Эмпиризм и субъективность. Критическая философия Канта. Бергсонизм. Спиноза | страница 92
Тот, кто спекулятивным образом исследует треугольники или окружности, рассматривает несколько известных или данных отношений между частями указанных фигур. Благодаря этому он выводит отсюда некоторое неизвестное отношение, которое зависит от первых.>14
Этот второй схематизм, по-видимому, относится не к причине, а к общей идее. Функция общей идеи состоит не столько в том, чтобы быть идеей, сколько в том, чтобы быть правилом для производства той идеи, в которой я нуждаюсь.>15 В случае причинности я произвожу некий объект как объект веры с помощью другого особого объекта и в согласии с правилами наблюдения. Математическая функция общей идеи иная; она состоит в производстве идеи как объекта достоверности, с помощью другой идеи, схваченной как правило конструирования.
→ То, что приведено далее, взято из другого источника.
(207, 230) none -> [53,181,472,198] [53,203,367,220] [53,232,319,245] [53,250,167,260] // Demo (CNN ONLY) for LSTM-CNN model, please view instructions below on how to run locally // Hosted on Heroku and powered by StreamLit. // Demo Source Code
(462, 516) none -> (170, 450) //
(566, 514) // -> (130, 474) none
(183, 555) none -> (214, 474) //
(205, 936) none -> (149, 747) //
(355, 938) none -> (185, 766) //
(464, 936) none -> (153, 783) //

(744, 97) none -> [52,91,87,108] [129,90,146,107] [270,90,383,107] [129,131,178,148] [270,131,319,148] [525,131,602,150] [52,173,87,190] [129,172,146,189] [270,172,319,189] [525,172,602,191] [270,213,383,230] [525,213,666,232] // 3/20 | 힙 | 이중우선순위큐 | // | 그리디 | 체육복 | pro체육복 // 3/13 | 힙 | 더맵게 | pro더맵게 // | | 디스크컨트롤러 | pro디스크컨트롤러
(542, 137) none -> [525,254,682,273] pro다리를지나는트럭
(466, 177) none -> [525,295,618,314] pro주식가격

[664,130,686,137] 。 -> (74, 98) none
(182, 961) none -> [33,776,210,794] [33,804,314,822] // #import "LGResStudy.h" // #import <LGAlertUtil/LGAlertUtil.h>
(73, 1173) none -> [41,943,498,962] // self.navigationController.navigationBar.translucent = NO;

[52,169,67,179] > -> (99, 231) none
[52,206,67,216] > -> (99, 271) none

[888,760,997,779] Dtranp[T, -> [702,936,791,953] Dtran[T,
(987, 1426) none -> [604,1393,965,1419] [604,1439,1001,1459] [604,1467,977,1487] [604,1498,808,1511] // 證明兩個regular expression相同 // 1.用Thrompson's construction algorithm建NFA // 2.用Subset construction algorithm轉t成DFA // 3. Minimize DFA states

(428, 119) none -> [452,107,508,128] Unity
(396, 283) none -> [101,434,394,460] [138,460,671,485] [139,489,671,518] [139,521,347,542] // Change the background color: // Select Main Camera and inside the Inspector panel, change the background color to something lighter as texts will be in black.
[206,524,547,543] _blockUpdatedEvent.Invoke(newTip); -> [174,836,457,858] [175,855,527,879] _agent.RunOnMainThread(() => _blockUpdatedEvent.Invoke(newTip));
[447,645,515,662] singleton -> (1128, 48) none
Когда мы упоминаем какое-нибудь большое число, например тысячу, наш ум обычно не имеет о нем адекватной идеи; он обладает только способностью образовать подобную идею с помощью адекватной идеи тех десятков, благодаря которым и постигается данное число.>16
Но такой схематизм познания вообще — под указанными двумя аспектами — является экстенсивным, не только в том смысле, что он движется от одной части к другой, он к тому же является экстенсивным в том смысле, что он избыточен. Фактически, живость сама по себе — не продукт принципов; впечатления ощущений — это источник происхождения души, или, лучше, источник происхождения фантазии. Как только отношения учреждаются, эти впечатления стремятся передать свою живость всем связанным с ними идеям:>17 в эмпиризме Юма это немного напоминает те возможности, которые в случае рационализма изо всех сил стремятся к бытию. Ибо не все отношения эквивалентны с точки зрения человеческой природы; мы знаем, что не все они обладают одним и тем же эффектом «усиливать и оживлять наши идеи» и что всякая законная вера необходимо должна проходить через причинность: несомненно, любое отношение между двумя идеями — это к тому же и качество, посредством которого впечатление оживляет идею, с которой оно связано, но также нужно, чтобы идеи были связаны жестким, постоянным и неизменным образом.>18 Более того, впечатления не довольствуются тем, что усиливают отношения; они их симулируют, они их фабрикуют в ходе [a gre] случайных встреч. Итак, вот тот субъект, который подвержен давлению, измучен миражами и побуждаем фантазией. Аффекты и расположенности момента вынуждают субъекта содействовать фикциям. Одним словом, мы выступаем не только как субъект, но являемся и еще чем-то; мы также — некое Я [Moi], которое всегда — раб своего происхождения. Дело в том, что существуют незаконные верования и абсурдные общие идеи. Принципы учреждают между идеями отношения, которые — для впечатления — также являются законами передаваемости живости; к тому же, все еще нужно, чтобы живость без исключения соответствовала этим законам. Вот почему в схематизме познания всегда есть избыточные правила, ждущие того, чтобы их скорректировали другие правила: схематизм причины должен соответствовать опыту, а схематизм общих идей должен соответствовать пространству в двух определяющих пространство аспектах — в геометрической структуре и в математическом единстве.